A possível prática de crime de burla envolvendo a propriedade da antiga sede da Junta de Freguesia do Imaculado Coração de Maria (JFICM) promete ‘incendiar’ a sessão da Assembleia de Freguesia convocada para esta tarde.
No cerne da polémica está uma proposta do executivo, coligação ‘Funchal Sempre à Frente’ (PSD/CDS) de ‘renovação do acordo’ com o Governo Regional (GR) para a cedência temporária do espaço no edifício Cuibém onde, no passado, funcionou a sede da Junta de Freguesia.
A maioria invoca uma acção judicial intentada pelo GR contra a JFICM para a entrega da fracção no referido prédio urbano que foi sede da Junta entre 1994 e 2019. Argumenta também que a Assembleia de Freguesia do Imaculado Coração de Maria (AFICM), em Setembro de 2011 (PSD), reconheceu que “a sede da Junta é propriedade da RAM” e que a mesma fora “cedida, a título precário”. Decisão tomada dois meses após ter sido publicado no JORAM na sequência de deliberação tomada em Conselho de GR “ceder, a título precário, pelo prazo de 20 anos, prorrogáveis por iguais períodos, à JFICM, para suas instalações”, a fracção em causa localizada na Rua 31 de Janeiro, Rua do Til e Rua Nova da Quinta Deão.

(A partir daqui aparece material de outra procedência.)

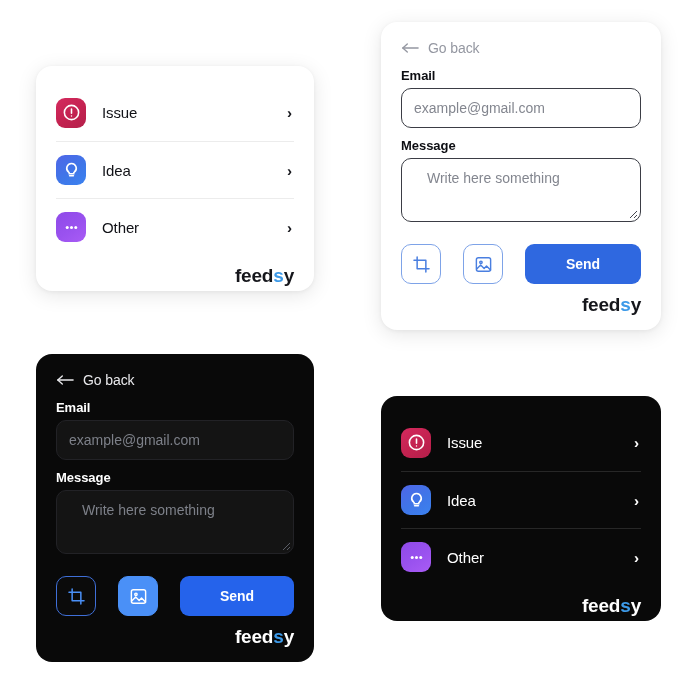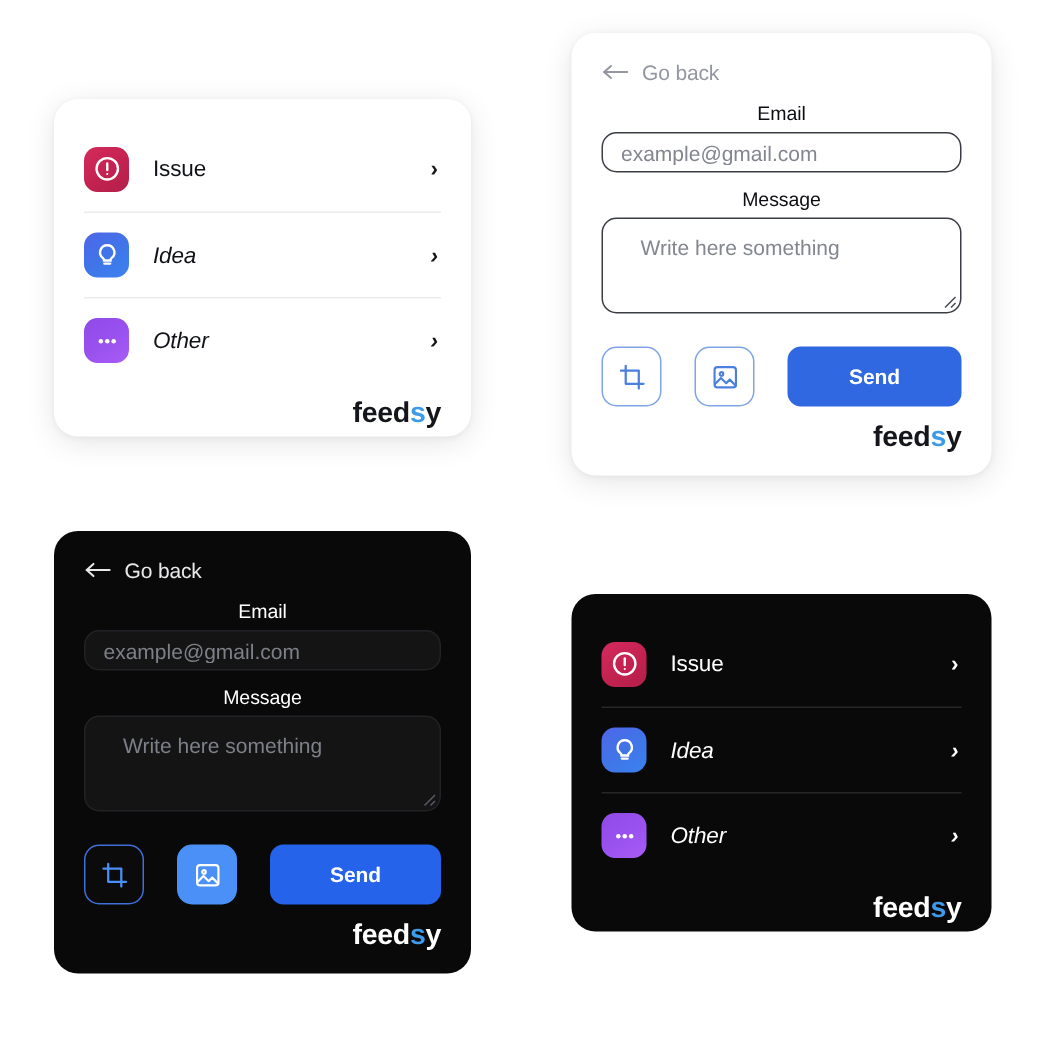--- a/index.html
+++ b/index.html
@@ -104,11 +104,10 @@
 
   .field-label {
     font-size: 13px;
-    font-weight: normal;
+    font-weight: bold;
     color: #0d0e13;
     margin-bottom: 5px;
     letter-spacing: -0.05px;
-    text-align: center;
   }
   .card.dark .field-label { color: #ffffff; }
 

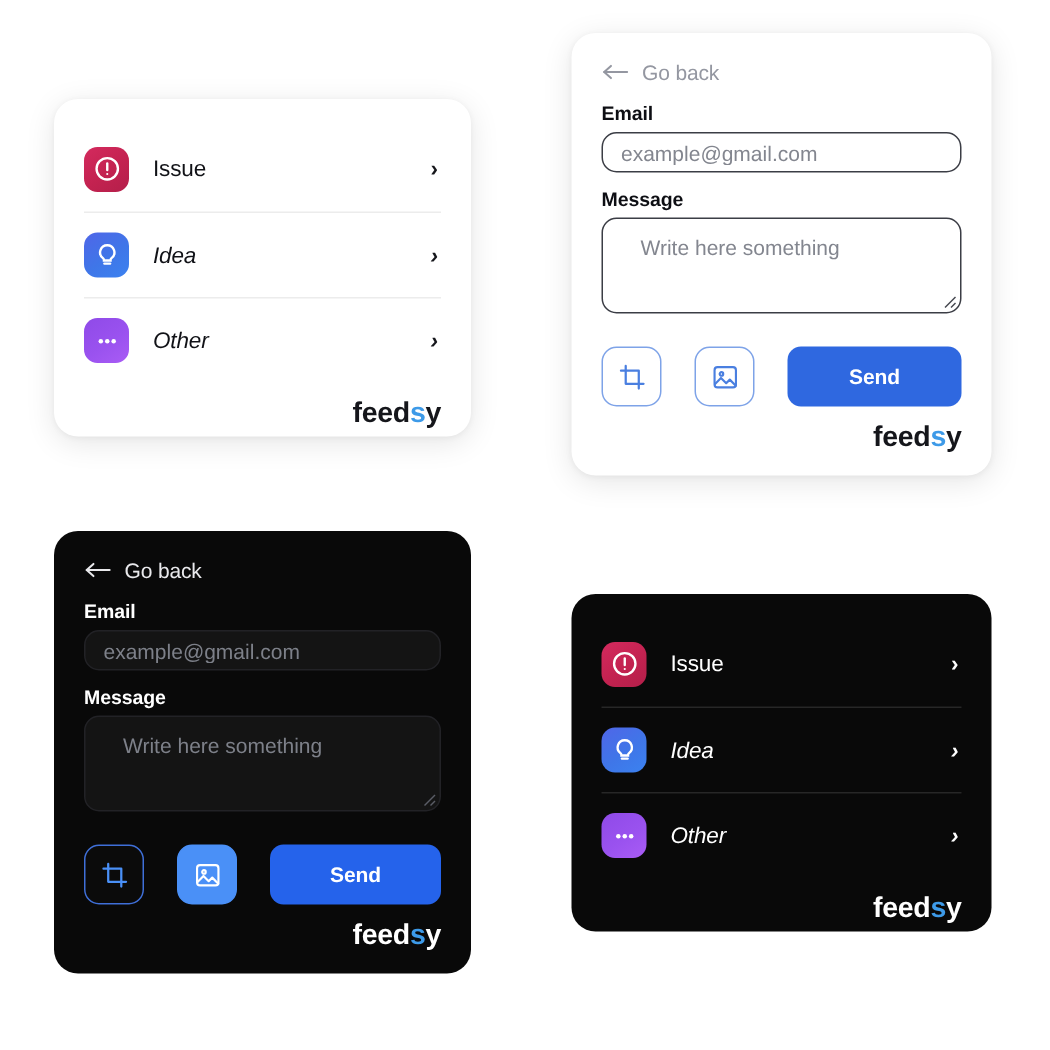--- a/index.html
+++ b/index.html
@@ -123,7 +123,7 @@
     outline: none;
     display: block;
   }
-  .input { height: 27px; }
+  .input { height: 40px; }
   .textarea {
     height: 64px;
     resize: none;

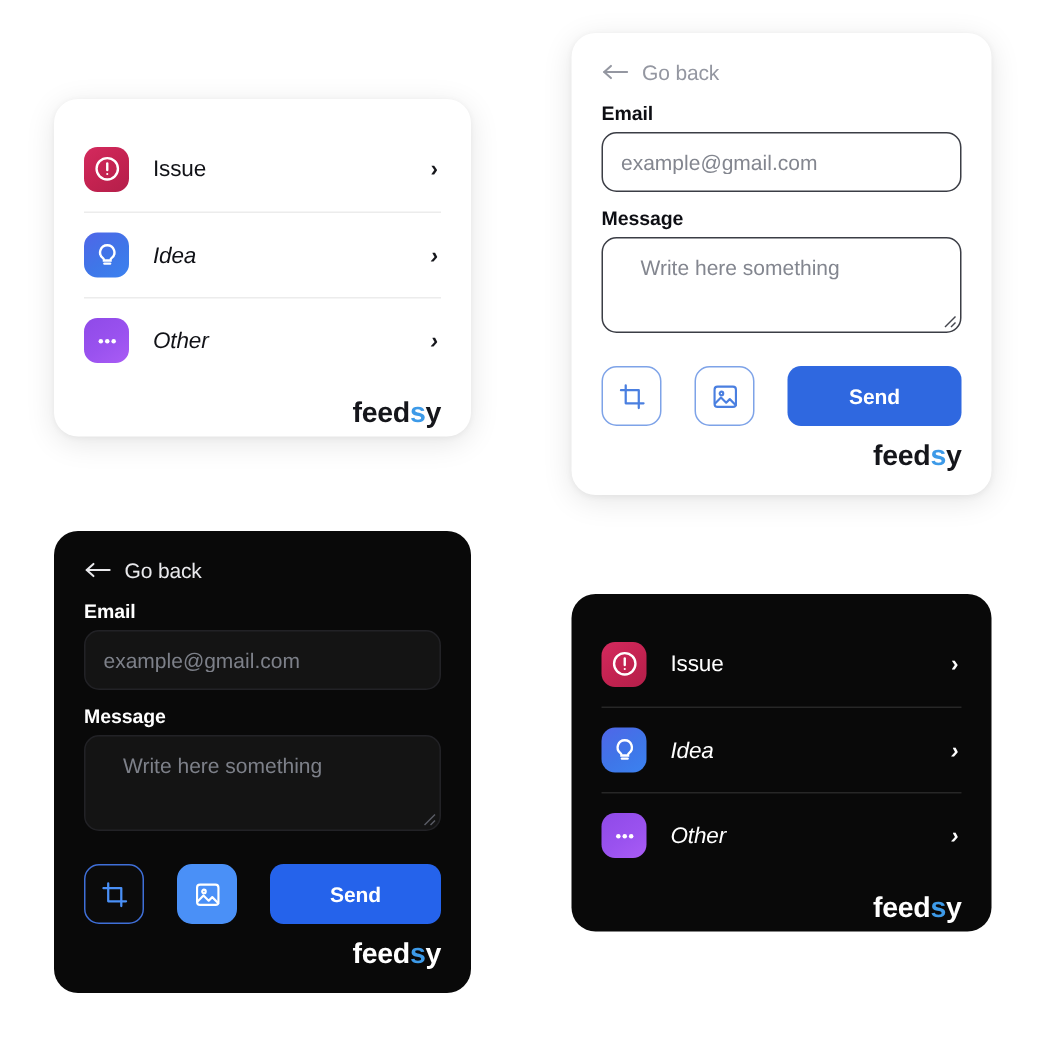--- a/index.html
+++ b/index.html
@@ -39,7 +39,7 @@
     gap: 16px;
     height: 57px;
   }
-  .list-row + .list-row { border-top: 1px solid #ececec; font-style: italic; }
+  .list-row + .list-row { border-top: 1px solid #ececec; }
   .card.dark .list-row + .list-row { border-top: 1px solid #272727; }
 
   .tile {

O actual poder local lembra ainda que em Maio de 2019 os serviços administrativos da Junta de Freguesia foram deslocalizados para a actual sede da autarquia, na Estrada dos Marmeleiros, para concluir que a JFICM “nunca instruiu nem poderia ser bem-sucedida num processo tendo em vista a defesa da posse e o reconhecimento da aquisição” dada a sua condição de possuidor precário. Para a maioria PSD/CDS “é ainda imoral que a JFICM se tente apropriar de um espaço que lhe foi cedido, de boa-fé, pelo GR”, expressa no fundamento da proposta a ser hoje discutida e votada.

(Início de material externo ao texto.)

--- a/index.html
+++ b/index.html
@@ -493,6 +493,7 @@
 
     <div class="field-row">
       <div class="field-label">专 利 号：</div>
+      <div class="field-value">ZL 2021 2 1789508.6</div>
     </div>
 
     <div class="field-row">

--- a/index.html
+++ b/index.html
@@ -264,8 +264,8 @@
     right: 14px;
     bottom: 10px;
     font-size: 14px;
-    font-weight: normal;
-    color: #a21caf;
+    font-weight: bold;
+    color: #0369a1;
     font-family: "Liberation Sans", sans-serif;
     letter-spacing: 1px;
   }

Acontece que o socialista Gonçalo Aguiar, ex-presidente da Junta, descobriu elementos que indiciam “negociata” com o objectivo de “legitimar que o GR é dono daquilo”.
Tudo porque em 1991, correspondendo à proposta do construtor do edifício de 8 pisos e 31 fracções, a Câmara Municipal do Funchal (CMF) autorizou a construção do prédio no gaveto Norte da Rua 31 de Janeiro com a Rua do Til (cedendo parcela do município) sob a condição de “permuta” da área edificada do R/C no respectivo lote de terreno a ser entregue à JFICM (área de 96 m2), juntamente com área de armazém na 1ª cave (55 m2). Em contrapartida o promotor beneficiou de isenção parcial do pagamento de licenças e facilidades de vazadouro na proximidade do local da obra.

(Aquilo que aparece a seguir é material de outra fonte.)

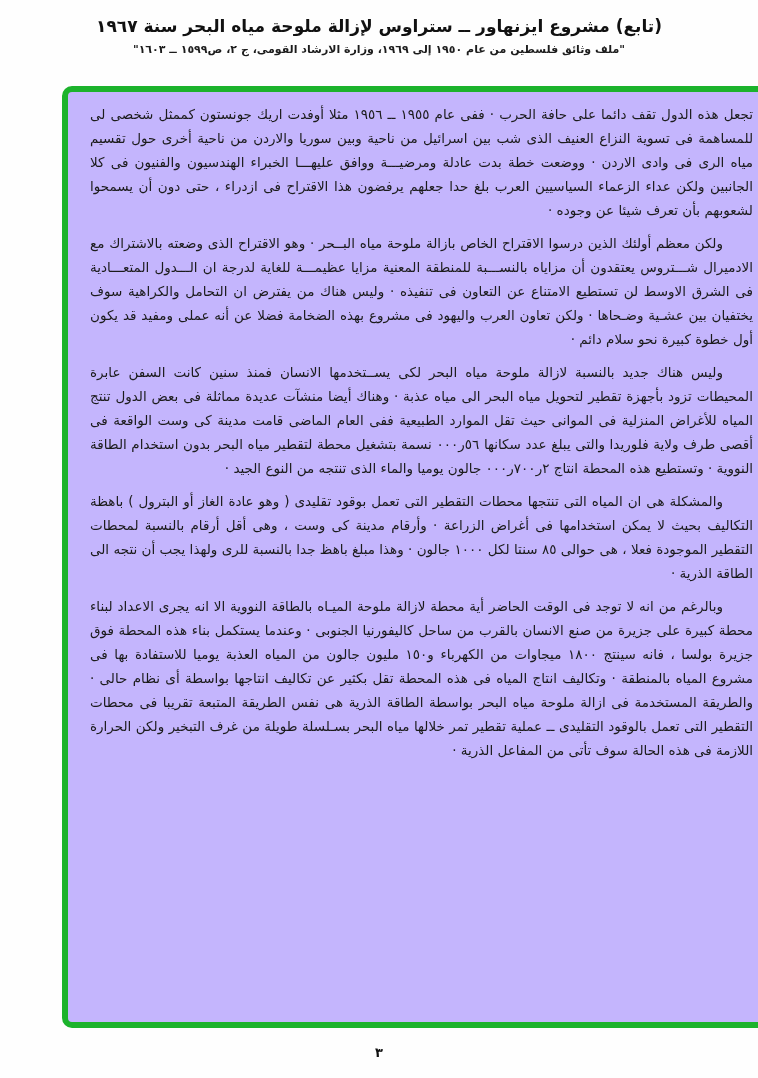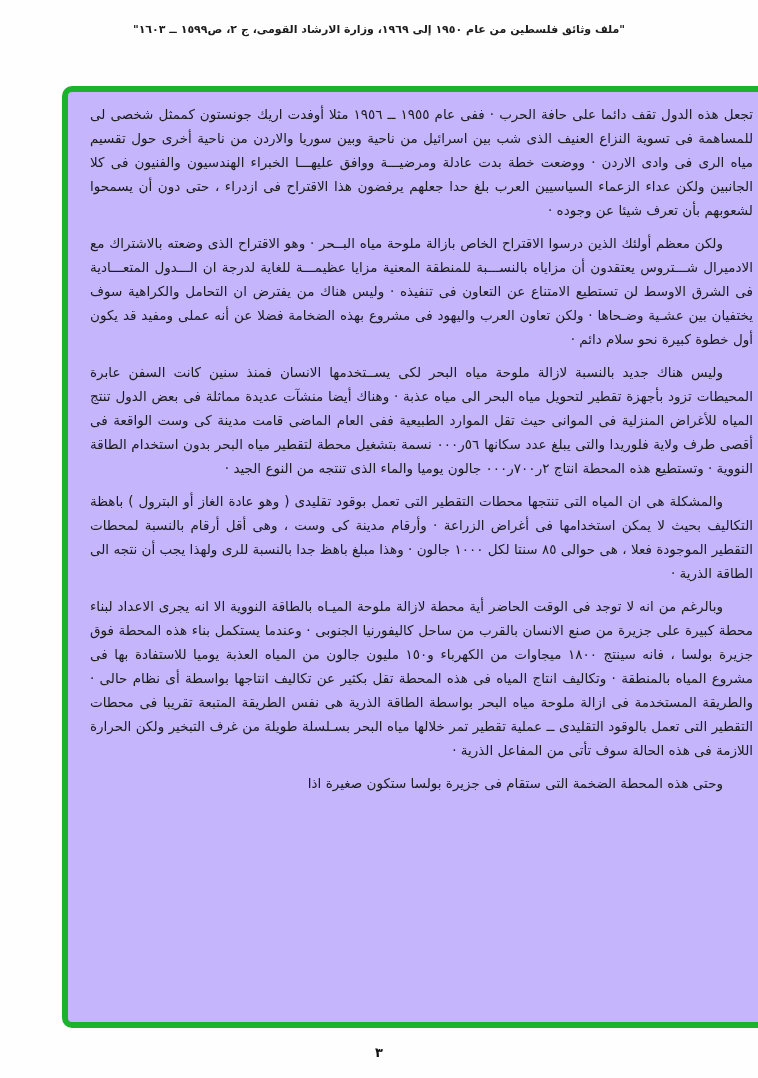--- a/index.html
+++ b/index.html
@@ -85,6 +85,7 @@
 <div class="page">
 
   <header class="doc-header">
+    <div class="doc-title">(تابع) مشروع ايزنهاور ــ ستراوس لإزالة ملوحة مياه البحر سنة ١٩٦٧</div>
     <div class="doc-source">"ملف وثائق فلسطين من عام ١٩٥٠ إلى ١٩٦٩، وزارة الارشاد القومى، ج ٢، ص١٥٩٩ ــ ١٦٠٣"</div>
   </header>
 

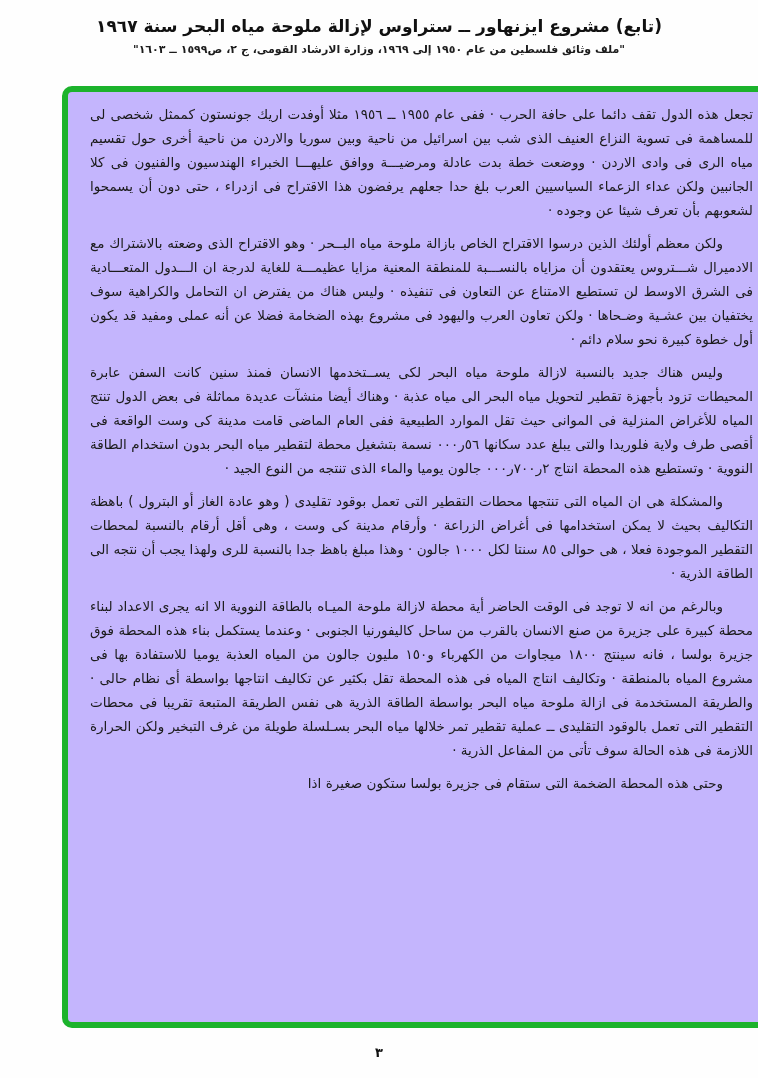--- a/index.html
+++ b/index.html
@@ -103,7 +103,6 @@
 
       <p class="body-par">وبالرغم من انه لا توجد فى الوقت الحاضر أية محطة لازالة ملوحة الميـاه بالطاقة النووية الا انه يجرى الاعداد لبناء محطة كبيرة على جزيرة من صنع الانسان بالقرب من ساحل كاليفورنيا الجنوبى · وعندما يستكمل بناء هذه المحطة فوق جزيرة بولسا ، فانه سينتج ١٨٠٠ ميجاوات من الكهرباء و١٥٠ مليون جالون من المياه العذبة يوميا للاستفادة بها فى مشروع المياه بالمنطقة · وتكاليف انتاج المياه فى هذه المحطة تقل بكثير عن تكاليف انتاجها بواسطة أى نظام حالى · والطريقة المستخدمة فى ازالة ملوحة مياه البحر بواسطة الطاقة الذرية هى نفس الطريقة المتبعة تقريبا فى محطات التقطير التى تعمل بالوقود التقليدى ــ عملية تقطير تمر خلالها مياه البحر بسـلسلة طويلة من غرف التبخير ولكن الحرارة اللازمة فى هذه الحالة سوف تأتى من المفاعل الذرية ·</p>
 
-      <p class="body-par">وحتى هذه المحطة الضخمة التى ستقام فى جزيرة بولسا ستكون صغيرة اذا</p>
 
     </div>
   </div>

Inaugurado em 1994 num dos primeiros actos públicos de Miguel Albuquerque na presidência da CMF, no documento constituição de propriedade horizontal consta a instalação da JFICM, só que, entretanto, as partes ‘esqueceram-se’ do registo de propriedade.
O volte-face começou em 2008, com a falência do promotor do edifício Cuibém, por dívidas fiscais superiores a 71 mil euros. Para pagamento das dívidas em execução fiscal a sociedade faz a dação da totalidade da fracção que tinha atribuído à JFICM, com o valor patrimonial tributário de quase 111 mil euros.
Foi na sequência deste auto de dação em pagamento feito à Direcção Regional dos Assuntos Fiscais que o GR chama a si, em 2011, a titularidade da fracção onde então funcionava a JFICM.
Por considerar haver indícios da prática de crime de burla agravada, o caso foi, entretanto, participado ao Ministério Público pelo anterior presidente da Junta, o socialista Gonçalo Aguiar. O autarca agora na oposição promete não facilitar o que classifica de “tentativa de legitimar e abafar uma negociata em prejuízo da Junta”, referindo-se à proposta a ser votada hoje. Fica ainda o aviso que “o PS vai continuar a seguir todo este processo e procurará garantir que isto não fique no esquecimento”.